Search code examples
apache-kafkaapache-kafka-streamsktable

KStream - KTable Join not triggering


I’ve 2 topics(actually more but keeping it simple here) which I am joining using Streams DSL and once joined, publishing data to downstream. 

I am creating a KTable on top of Topic 1 and storing it into a named state store.
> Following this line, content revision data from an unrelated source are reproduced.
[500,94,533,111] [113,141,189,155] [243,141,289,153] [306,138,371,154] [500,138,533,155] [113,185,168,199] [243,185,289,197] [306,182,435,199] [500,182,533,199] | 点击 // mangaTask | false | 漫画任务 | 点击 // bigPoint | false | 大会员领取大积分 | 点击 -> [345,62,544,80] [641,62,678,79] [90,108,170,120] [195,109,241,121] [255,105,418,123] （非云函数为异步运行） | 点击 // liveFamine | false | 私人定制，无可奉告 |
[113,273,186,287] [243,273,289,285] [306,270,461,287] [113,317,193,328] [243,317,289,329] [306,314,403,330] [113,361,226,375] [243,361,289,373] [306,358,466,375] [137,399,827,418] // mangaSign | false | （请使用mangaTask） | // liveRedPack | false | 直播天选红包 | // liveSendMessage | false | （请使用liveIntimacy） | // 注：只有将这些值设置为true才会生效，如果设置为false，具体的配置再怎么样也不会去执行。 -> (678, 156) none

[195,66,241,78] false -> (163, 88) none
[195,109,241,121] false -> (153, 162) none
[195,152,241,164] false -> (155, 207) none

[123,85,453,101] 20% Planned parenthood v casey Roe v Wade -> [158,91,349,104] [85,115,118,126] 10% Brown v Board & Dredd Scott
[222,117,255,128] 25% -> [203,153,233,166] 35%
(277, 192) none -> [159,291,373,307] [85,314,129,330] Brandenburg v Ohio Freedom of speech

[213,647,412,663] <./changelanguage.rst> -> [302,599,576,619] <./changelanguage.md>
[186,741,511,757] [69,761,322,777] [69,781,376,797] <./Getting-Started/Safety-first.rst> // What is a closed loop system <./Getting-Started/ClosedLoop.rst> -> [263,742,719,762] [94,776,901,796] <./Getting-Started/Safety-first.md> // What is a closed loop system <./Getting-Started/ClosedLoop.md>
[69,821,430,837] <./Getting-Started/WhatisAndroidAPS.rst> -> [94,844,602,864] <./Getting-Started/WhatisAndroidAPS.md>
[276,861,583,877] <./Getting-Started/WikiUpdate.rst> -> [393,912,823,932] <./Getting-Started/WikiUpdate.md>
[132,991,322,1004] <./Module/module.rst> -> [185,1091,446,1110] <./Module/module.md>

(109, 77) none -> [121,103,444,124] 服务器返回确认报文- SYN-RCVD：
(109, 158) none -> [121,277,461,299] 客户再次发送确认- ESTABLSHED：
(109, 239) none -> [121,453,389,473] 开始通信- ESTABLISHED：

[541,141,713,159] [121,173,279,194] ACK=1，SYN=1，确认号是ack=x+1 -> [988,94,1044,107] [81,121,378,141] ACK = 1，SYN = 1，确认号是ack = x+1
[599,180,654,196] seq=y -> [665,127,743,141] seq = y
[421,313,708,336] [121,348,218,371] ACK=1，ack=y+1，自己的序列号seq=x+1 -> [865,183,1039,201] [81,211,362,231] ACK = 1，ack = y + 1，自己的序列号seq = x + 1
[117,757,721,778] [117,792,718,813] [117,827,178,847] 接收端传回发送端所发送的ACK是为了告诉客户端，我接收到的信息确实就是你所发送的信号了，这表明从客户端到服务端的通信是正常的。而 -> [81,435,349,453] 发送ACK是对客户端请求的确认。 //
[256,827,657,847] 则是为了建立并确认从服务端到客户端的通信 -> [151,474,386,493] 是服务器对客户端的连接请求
Key for Topic1 looks like below:

{  sourceCode:"WXYZ",
    platformCode:"ABCD",
    transactionIdentifier:"012345:01:55555:12345000:1"
}

I am seeing the data in changelog topic as expected.  

There is a KStream on top of topic 2. Key for Topic2 looks like below:

{  sourceCode:"WXYZ",
   platformCode:"ABCD",
   transactionIdentifier:"012345:01:55555:12345000:1"
   lineIdentifier:"1"
}

  I am rekeying as well as aggregating data from topic 2 and putting it into another named state store as there is 1-Many relationship between data in topic1 and topic2.   After rekeying the data, key in topic 2 looks same as the key for topic 1. I can see both rekeyed data in the repartition topic as well as the aggregated data in changelog topic as expected. However, the join isn’t getting triggered.

Other key details – 


  1. Data in all topics is in Avro format.
  2. I am using Java/Spring Boot.
  3. I've left default settings on commit.interval.ms and cache.max.bytes.buffering

Any pointers to what I could be doing wrong here?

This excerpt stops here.